The idea for this project started when you were a one year old, and it was completed when you were six.
The intervening five years have been among the happiest of my life, in large measure because you made them so.
You, too, indulged my stories about Max Levchin and Elon Musk, and you offered wisdom of your own kind.
In my moments of doubt about the project, you are unlikely to remember most of what happened these last five years.
I will never forget them.
Authors of books like this should usually refrain from burdening readers with lessons.
The reader is smart enough to figure those out for themselves.
But there's a special acknowledgments only exception to that rule for author dads, and I'm going to take advantage of it to offer you a message in a bottle for whenever you get around to reading these words, here goes.

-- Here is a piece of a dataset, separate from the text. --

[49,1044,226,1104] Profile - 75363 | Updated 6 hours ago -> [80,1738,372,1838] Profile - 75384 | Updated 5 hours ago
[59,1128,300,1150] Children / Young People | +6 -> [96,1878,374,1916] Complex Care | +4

Your life will be shaped by the things that you create and the people you make them with.
We tend to sweat the former.
We don't worry enough about the latter.
The story of PayPal isn't just people banding together to shape a product.
It's about how banding together shaped the people themselves.

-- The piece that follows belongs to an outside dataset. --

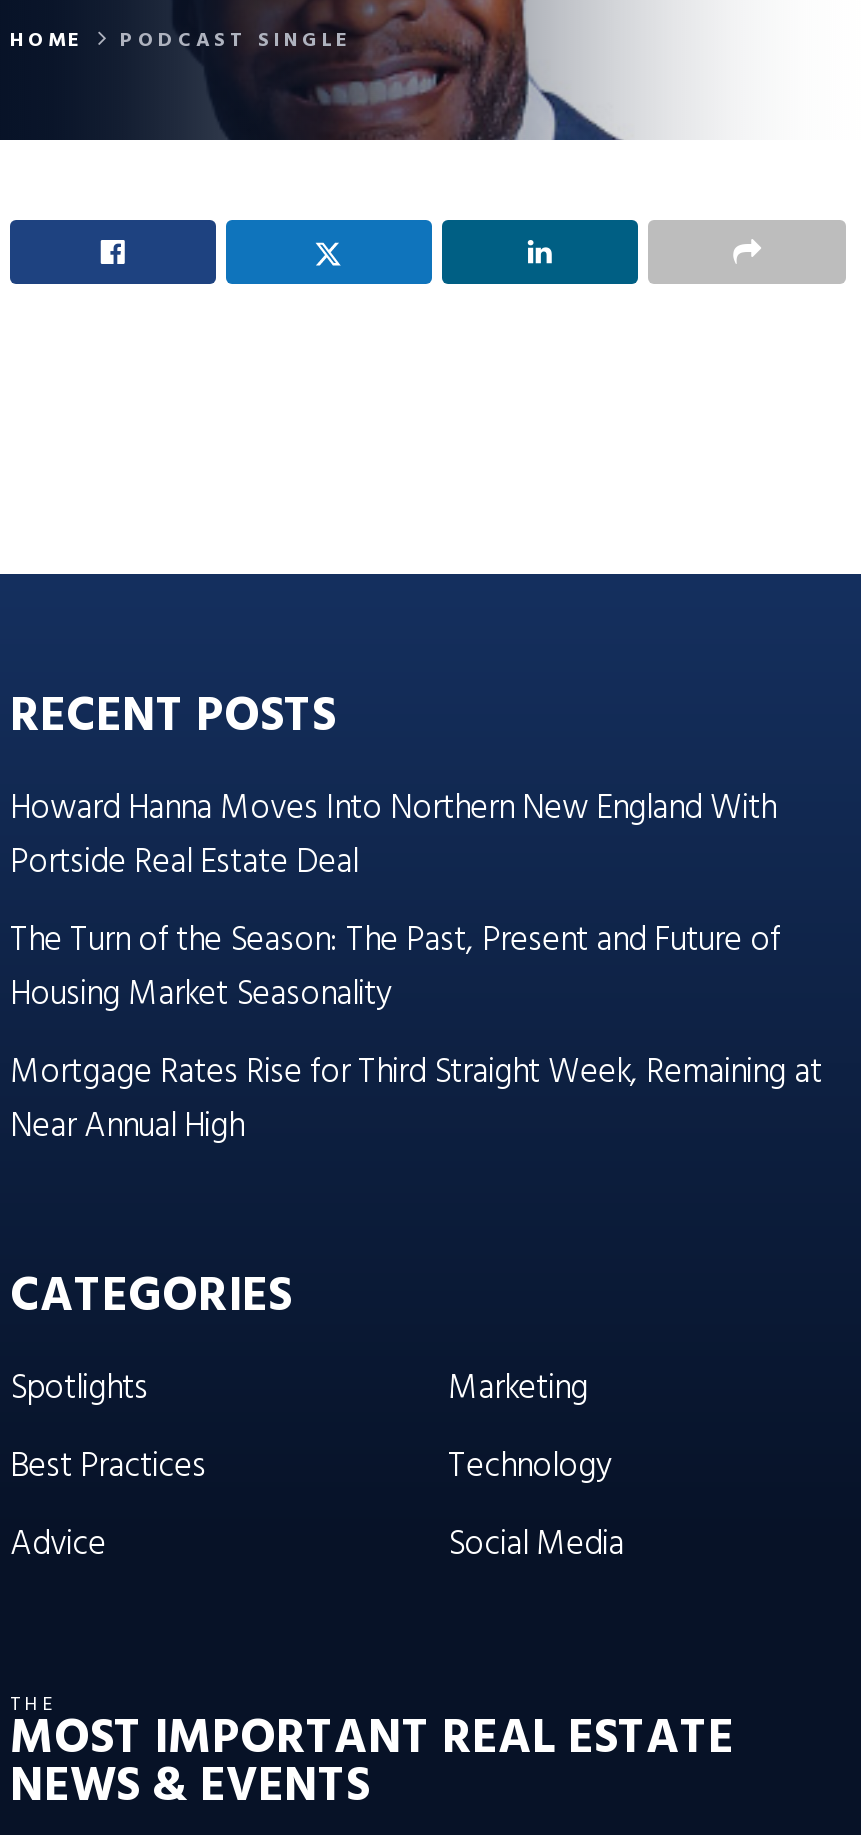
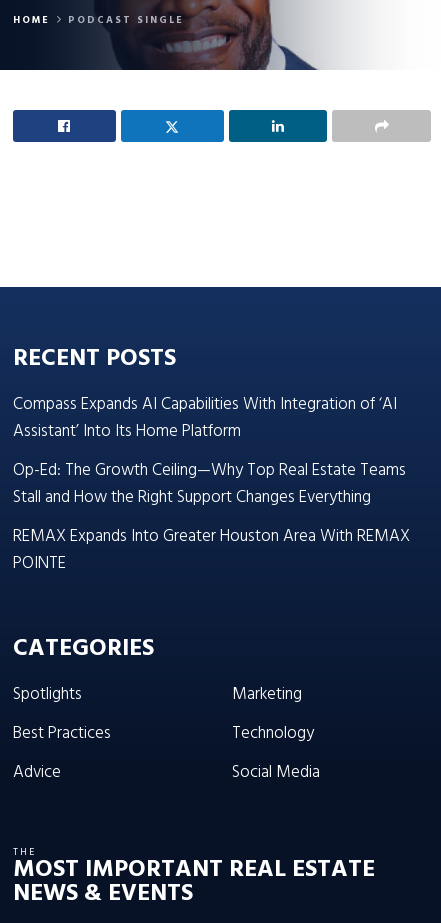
[10,782,822,1154] Howard Hanna Moves Into Northern New England With | Portside Real Estate Deal | The Turn of the Season: The Past, Present and Future of | Housing Market Seasonality | Mortgage Rates Rise for Third Straight Week, Remaining at | Near Annual High -> [13,391,410,577] Compass Expands AI Capabilities With Integration of ‘AI | Assistant’ Into Its Home Platform | Op-Ed: The Growth Ceiling—Why Top Real Estate Teams | Stall and How the Right Support Changes Everything | REMAX Expands Into Greater Houston Area With REMAX | POINTE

The founders and earliest employees of the company pushed and prodded and demanded better of one another.
I hope you find people like that, too, and that you make things with them.
That sounds simple, but it's awfully hard.
I've been fortunate.
I have a sequence of those people in my life, many of whom have been named in the previous pages.
You know them as Auntie Lauren and Auntie Grace and Uncle Justin and so on.